To add Win98 clean entries back in again, run:
http://www.onecomputerguy.com/reg/win98_winsock.reg

To add ME clean entries back in again, run:
http://www.onecomputerguy.com/reg/winme_winsock.reg

To add Windows2000 clean entries back in again, run:
http://www.onecomputerguy.com/reg/winsock_2k.reg

To add WindowsXP clean entries back in again, run:
http://www.onecomputerguy.com/reg/xp_winsock.reg

WINDOWSXP with SP2

There is a new command you can run with SP2 which will reset the Winsock2 registry entries back to their default setting:
netsh winsock reset catalog

TCP/IP RESET
=============
If you need to reset the TCP/IP protocol stack with XP you need to run a small script:

netsh int ip reset [ log_file_name ]

the log_file_name needs to be specified.
e.g. - netsh int ip reset ip_reset.txt
__________________
Bob Cerelli
http://www.onecomputerguy.com


----------



## Cookiegal (Aug 27, 2003)

I've merged both of your threads together. Please do not start more than one thread for the same problem.


----------



## thunder466 (Jun 16, 2006)

When you get the problem fixed, I recommend getting a UPs system to assist you. It will save your computer from shutting down for about 30 minutes after you lose power. that will keep this problem from happening again.


----------



## Jkt610 (Jun 17, 2006)

I tried what you siad Terry but it didn't do anything. THanks anyway. 

Yes i have tried rebooting all the equipment. 

Also, i just tried connecting my modem directly to my comp that's having problems. It wouldn't connect. But this time, i couldn't even play games or anything online like before.


----------



## ~Candy~ (Jan 27, 2001)

Just a word of caution since you mentioned Kazaa, we can't help with that at all. 
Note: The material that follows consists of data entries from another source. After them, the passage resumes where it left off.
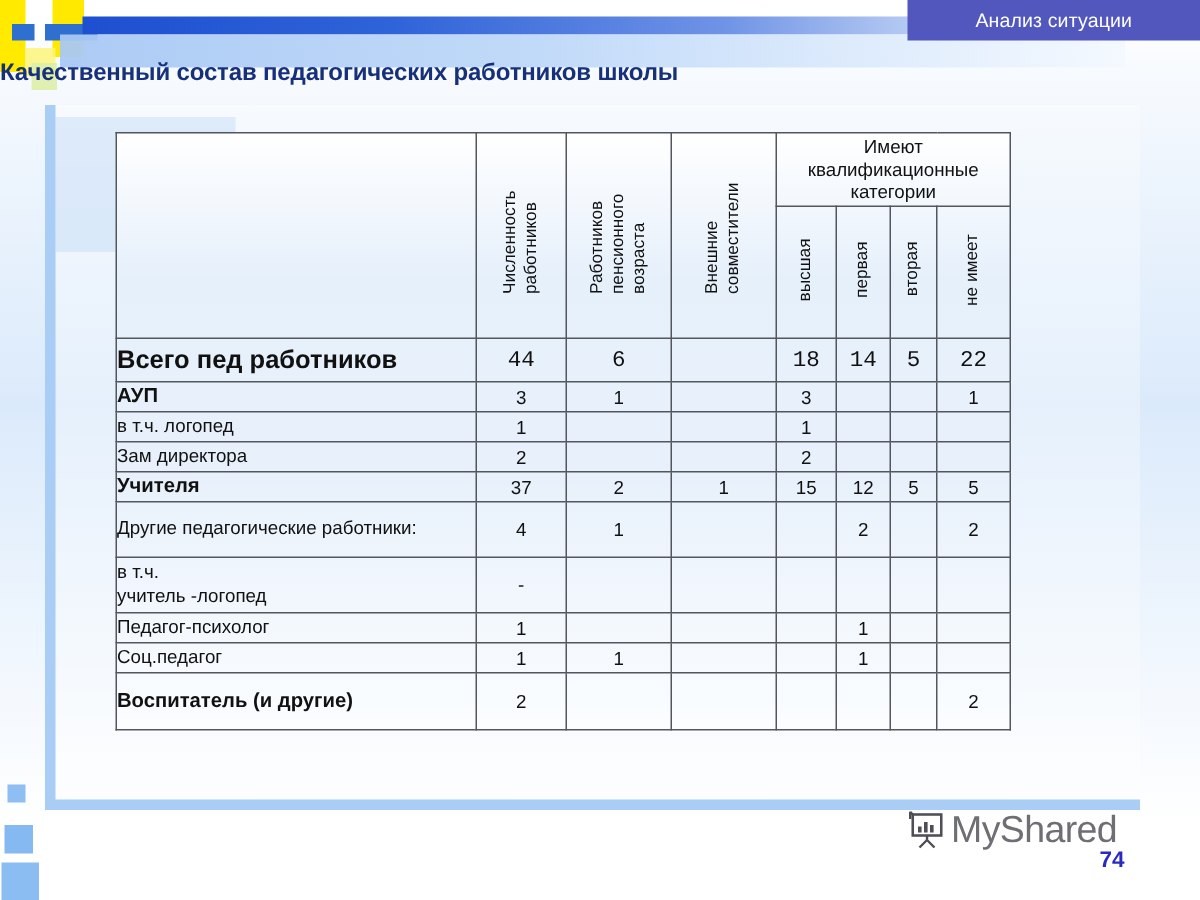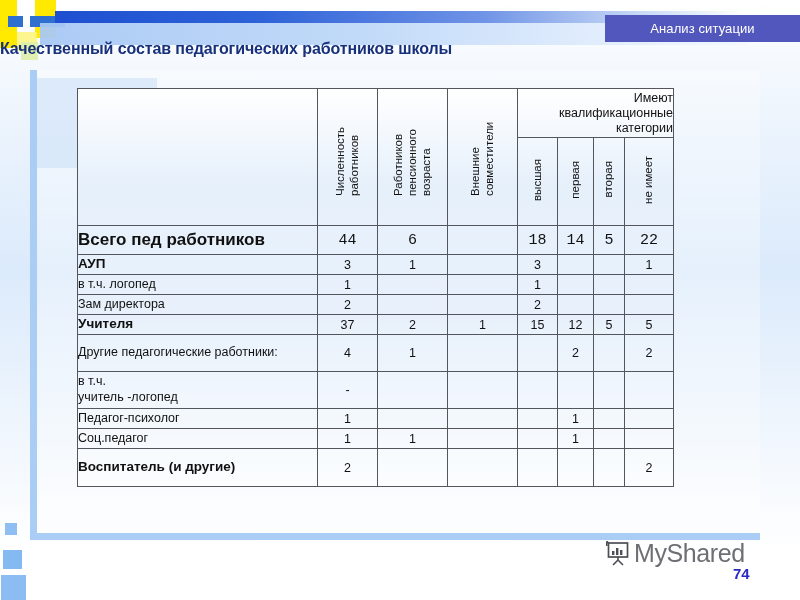--- a/index.html
+++ b/index.html
@@ -80,21 +80,20 @@
 
   
   .topic-banner {
     position: absolute;
     right: 0; top: 0;
     width: 195px; height: 27px;
     background: #5257be;
     display: flex;
     align-items: center;
     justify-content: center;
-    margin-top: 15px;
   }
   .topic-banner span {
     color: #ffffff;
     font-size: 13px;
     letter-spacing: .1px;
     white-space: nowrap;
   }
 
   
   .frame-line-v {
@@ -198,21 +197,21 @@
     font-weight: bold;
     font-size: 13.5px;
   }
   tr.bold td.label { font-weight: bold; font-size: 13.5px; }
   tr.total td.label { font-weight: bold; font-size: 17px; }
   tr.total td.num { font-size: 15px; font-family: Liberation Mono, monospace; }
 
   
   td.hd-blank { height: 135px; }
   td.hd-group {
-    text-align: right;
+    text-align: center;
     vertical-align: top;
     padding: 3px 2px 2px 5px;
     font-size: 12px;
     line-height: 1.2;
     height: 48px;
   }
   td.hd-vert {
     height: 87px;
     padding: 0;
     text-align: center;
Since you mentioned that you connected the modem straight to the computer, did you reboot the computer and reset the modem, power it down for at least 5 minutes.


----------



## Jkt610 (Jun 17, 2006)

AcaCandy said:


> Just a word of caution since you mentioned Kazaa, we can't help with that at all.
> 
> Since you mentioned that you connected the modem straight to the computer, did you reboot the computer and reset the modem, power it down for at least 5 minutes.


SOrry i was just mentioning Kazaa as an example. Anyways, no i didn't power down the modem, ill try that now.


----------



## Jkt610 (Jun 17, 2006)

ALright i just connected my modem straight to my computer but the internet still would not work despite the fact that when i clikc on my LAN icon, it said that it was connected... Games will still work also.


----------



## ~Candy~ (Jan 27, 2001)

That doesn't make sense.

Are you SURE that you are actually going out to connect to the games? I don't play games, but....it just doesn't sound right that one aspect of the internet could connect and another can't. Unless there are some sort of restrictions set in parental controls, via the windows firewall, or if the modem itself has a firewall, or if your ISP has one.


----------



## Jkt610 (Jun 17, 2006)

AcaCandy said:


> That doesn't make sense.
> 
> Are you SURE that you are actually going out to connect to the games? I don't play games, but....it just doesn't sound right that one aspect of the internet could connect and another can't. Unless there are some sort of restrictions set in parental controls, via the windows firewall, or if the modem itself has a firewall, or if your ISP has one.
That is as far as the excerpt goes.